◆ TO DO ◆
Find every line below with the word "absolute" in it, and copy each one.

==== DATASET RECORDS ====

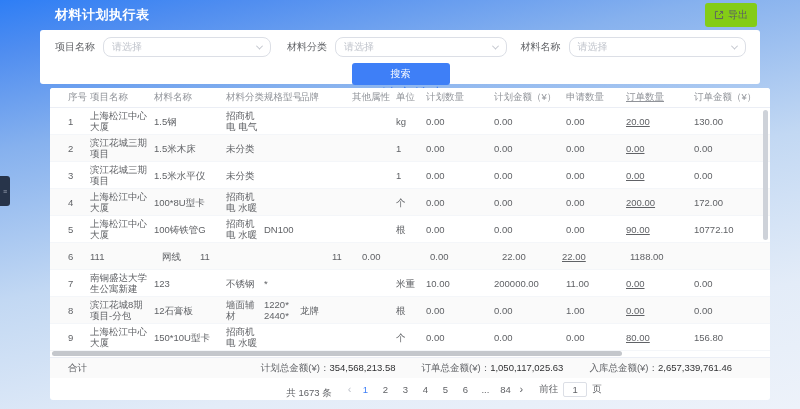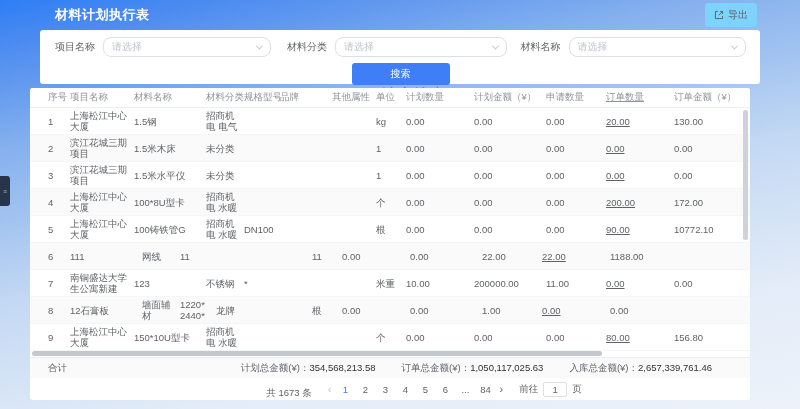--- a/index.html
+++ b/index.html
@@ -5,40 +5,40 @@
   * { margin:0; padding:0; box-sizing:border-box; }
   html,body { width:800px; height:409px; overflow:hidden; }
   body {
     font-family:"Liberation Sans","DejaVu Sans",sans-serif;
     background:linear-gradient(168deg,#2e7ef5 0%,#4f8df0 9%,#86b1ee 26%,#c2d8f3 52%,#e3ecf8 78%,#edf2fa 100%);
     position:relative;
   }
   .header-bar { position:absolute; left:40px; top:0; width:720px; height:30px;
     display:flex; align-items:center; justify-content:space-between; padding:0 3px 0 15px; }
   .page-title { color:#fff; font-size:13px; font-weight:bold; letter-spacing:.5px; }
-  .export-btn { background:#7dd3fc; border:none; border-radius:3px; height:20px; padding:12px 9px;
+  .export-btn { background:#84cc16; border:none; border-radius:3px; height:20px; padding:12px 9px;
     display:flex; align-items:center; gap:4px; font-size:10px; color:#5a5e66; cursor:pointer; }
 
   .filter-card { position:absolute; left:40px; top:30px; width:720px; height:54px;
     background:#fff; border-radius:3px; padding:7px 14px 0 15px; }
   .filter-row { display:flex; align-items:center; height:20px; }
   .f-label { font-size:10px; color:#606266; margin-right:8px; white-space:nowrap; }
   .select { height:20px; border:1px solid #dcdfe6; border-radius:8px; background:#fff;
     display:flex; align-items:center; justify-content:space-between; padding:0 8px; cursor:pointer; }
   .select .ph { font-size:10px; color:#c0c4cc; }
   .chev { width:5px; height:5px; border-right:1px solid #c0c4cc; border-bottom:1px solid #c0c4cc;
     transform:rotate(45deg) translate(-1px,-1px); }
   .sel-project{width:176px;} .sel-category{width:180px;} .sel-material{width:186px;}
   .g2{margin-left:16px;} .g3{margin-left:14px;}
   .btn-row { margin-top:6px; display:flex; align-items:center;flex-direction:column; }
   .search-btn { width:98px; height:22px; background:#3e7ff7; color:#fff; font-size:10px;
     border:none; border-radius:3px; cursor:pointer; }
   .clear-link { margin-left:26px; font-size:16px; color:#3e7ff7; cursor:pointer; }
 
-  .table-card { position:absolute; left:30px; top:88px; width:720px; height:312px;
+  .table-card { position:absolute; left:50px; top:88px; width:720px; height:312px;
     background:#fff; border-radius:3px; overflow:hidden; }
   .thead { display:flex; align-items:center; height:20px; border-bottom:1px solid #ebeef5; background:#fff; }
   .th { font-size:9.5px; color:#909399; white-space:nowrap; }
   .cell { padding-right:6px; overflow:hidden; }
   .c0{width:40px; padding-left:18px; flex:none;}
   .c1{width:64px; flex:none;} .c2{width:72px; flex:none;} .c3{width:38px; flex:none;}
   .c4{width:36px; flex:none;} .c5{width:52px; flex:none;} .c6{width:44px; flex:none;}
   .c7{width:30px; flex:none;} .c8{width:68px; flex:none;} .c9{width:72px; flex:none;}
   .c10{width:60px; flex:none;} .c11{width:68px; flex:none;text-decoration:underline;} .c12{width:62px; flex:none; padding-right:0;}
   .trow { display:flex; align-items:center; height:27px; border-bottom:1px solid #f4f6f9;
@@ -234,20 +234,21 @@
     <div class="cell c6"></div>
     <div class="cell c7">米重</div>
     <div class="cell c8">10.00</div>
     <div class="cell c9">200000.00</div>
     <div class="cell c10">11.00</div>
     <div class="cell c11">0.00</div>
     <div class="cell c12">0.00</div>
   </div>
       <div class="trow alt">
     <div class="cell c0">8</div>
+    <div class="cell c1">滨江花城8期项目-分包</div>
     <div class="cell c2">12石膏板</div>
     <div class="cell c3">墙面辅材</div>
     <div class="cell c4">1220*2440*12</div>
     <div class="cell c5">龙牌</div>
     <div class="cell c6"></div>
     <div class="cell c7">根</div>
     <div class="cell c8">0.00</div>
     <div class="cell c9">0.00</div>
     <div class="cell c10">1.00</div>
     <div class="cell c11">0.00</div>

====

◆ WRITTEN RESPONSE ◆
   .header-bar { position:absolute; left:40px; top:0; width:720px; height:30px;
   .filter-card { position:absolute; left:40px; top:30px; width:720px; height:54px;
-  .table-card { position:absolute; left:30px; top:88px; width:720px; height:312px;
+  .table-card { position:absolute; left:50px; top:88px; width:720px; height:312px;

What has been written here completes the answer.